例年通り、妻の実家に年始の挨拶に行く。驚くほど寒い日。コートの下の肩や胸や腰のあたりに、冷気がしみこんでくるようで、身体の芯から冷える。まるで歌舞伎の舞台みたいに、雪が斜めや横に散り散りに吹雪いているのを見ながら乾杯する。夜になって帰ってきた。昼間よりも寒さは和らいだような感じ。そして今日一日経って、これを書いてる今、痛みは軽い。なぜか、かなり症状が改善された気がする。普通に腕が上がるようになったし、コートやシャツを脱いだり着たりするのも普通にできる。たとえばワインのボトルを持って腕を水平にして少し遠いグラスに注ぐとか、そういう動きだとまだちょっと力が入りづらいのだが、なんとなくこのまま、治ってしまうか、気にならない程度の痛みになるかもしれない。そうだといいなあ。でもこれから寝るけど、その後が問題だ。明日の朝になったら、またどんな様子か、というところだ。

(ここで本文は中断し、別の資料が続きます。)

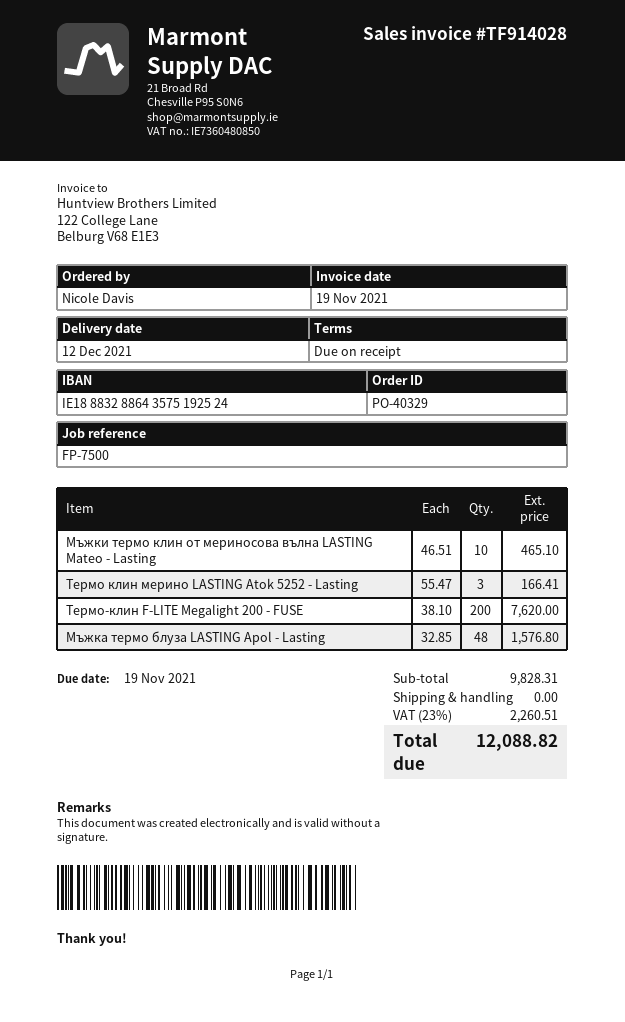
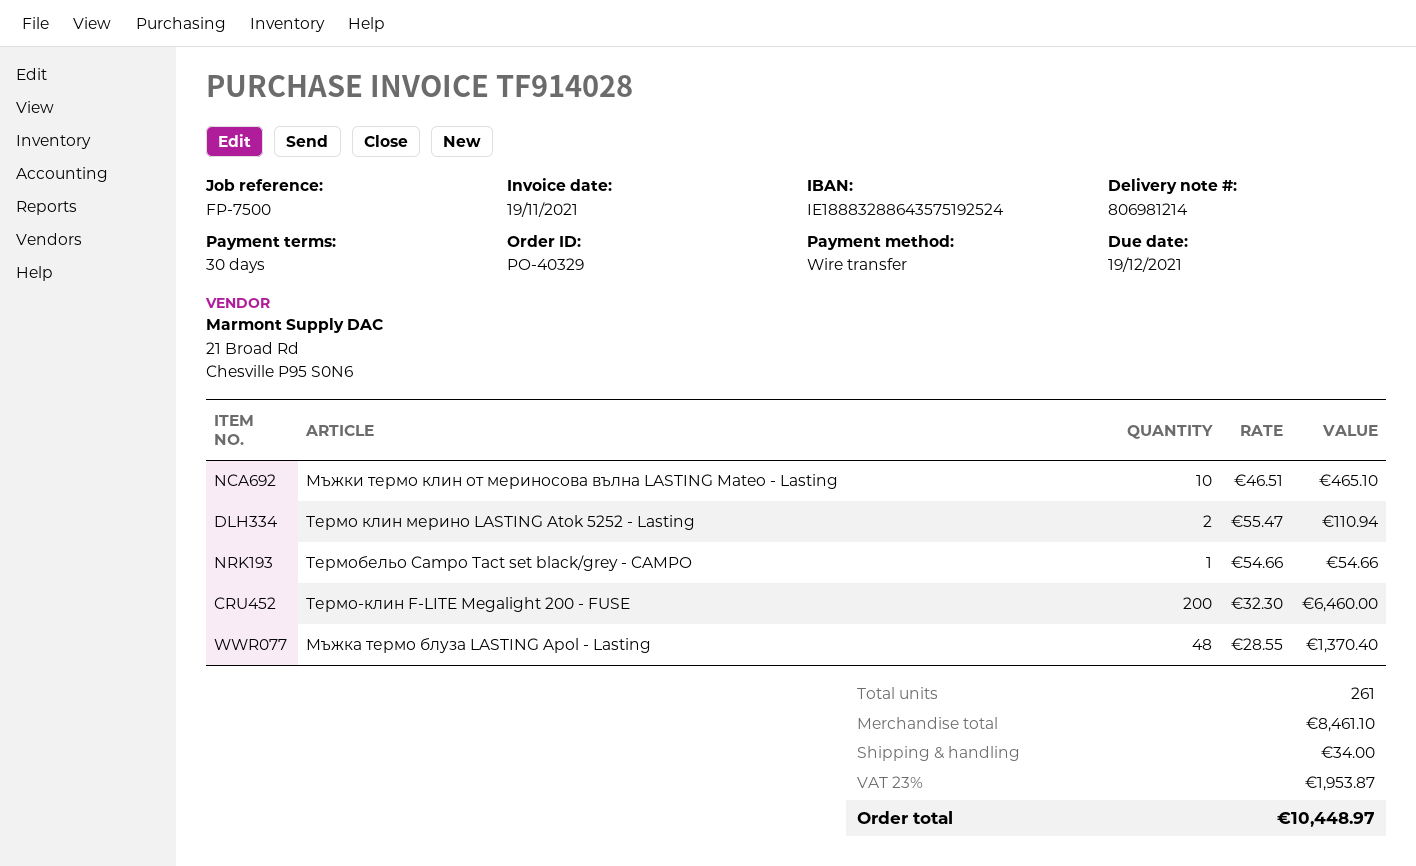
payment terms: on receipt -> 30 days
due date: 2021-11-19 -> 2021-12-19
Термо клин мерино LASTING Atok 5252 - Lasting: 3 x 55.47 = 166.41 -> 2 x 55.47 = 110.94
Термо-клин F-LITE Megalight 200 - FUSE: 200 x 38.10 = 7620.00 -> 200 x 32.30 = 6460.00
Мъжка термо блуза LASTING Apol - Lasting: 48 x 32.85 = 1576.80 -> 48 x 28.55 = 1370.40
Термобельо Campo Tact set black/grey - CAMPO: none -> 1 x 54.66 = 54.66
subtotal: 9828.31 -> 8461.10
shipping: 0.00 -> 34.00
tax: 23% = 2260.51 -> 23% = 1953.87
total: 12088.82 -> 10448.97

まあ、でもなんでもいいや。つまらないな。横光利一旅愁」下巻をひたすら読み進む。「旅愁」。これはやっぱり、なかなか、こんな小説は、日本のなかで、ちょっと他にないだろうとは思う。西洋とアジア。科学と道徳。論理と精神。カソリックと仏教。それぞれの問いの立て方自体は、ぜんぜん「そんなのわかりやす過ぎない?」と思うようなことばかりで、しかもそろそろ、西洋的「合目的」なものではない神=古神道的精神みたいな、ある意味かなり最悪に近い結論を主人公矢代は導き出そうとしているように思えてならなくて、いったい何が面白いのか自分でもよくわからないのに、なぜか読んでしまう。とくに下巻になってからは、かなり面白い。おそらく僕は、これらの登場人物を見下した目線で呼んでいるわけでは決してなくて、よくわからないが何かしらの切迫感を感じているから読んでいるのだとは思う。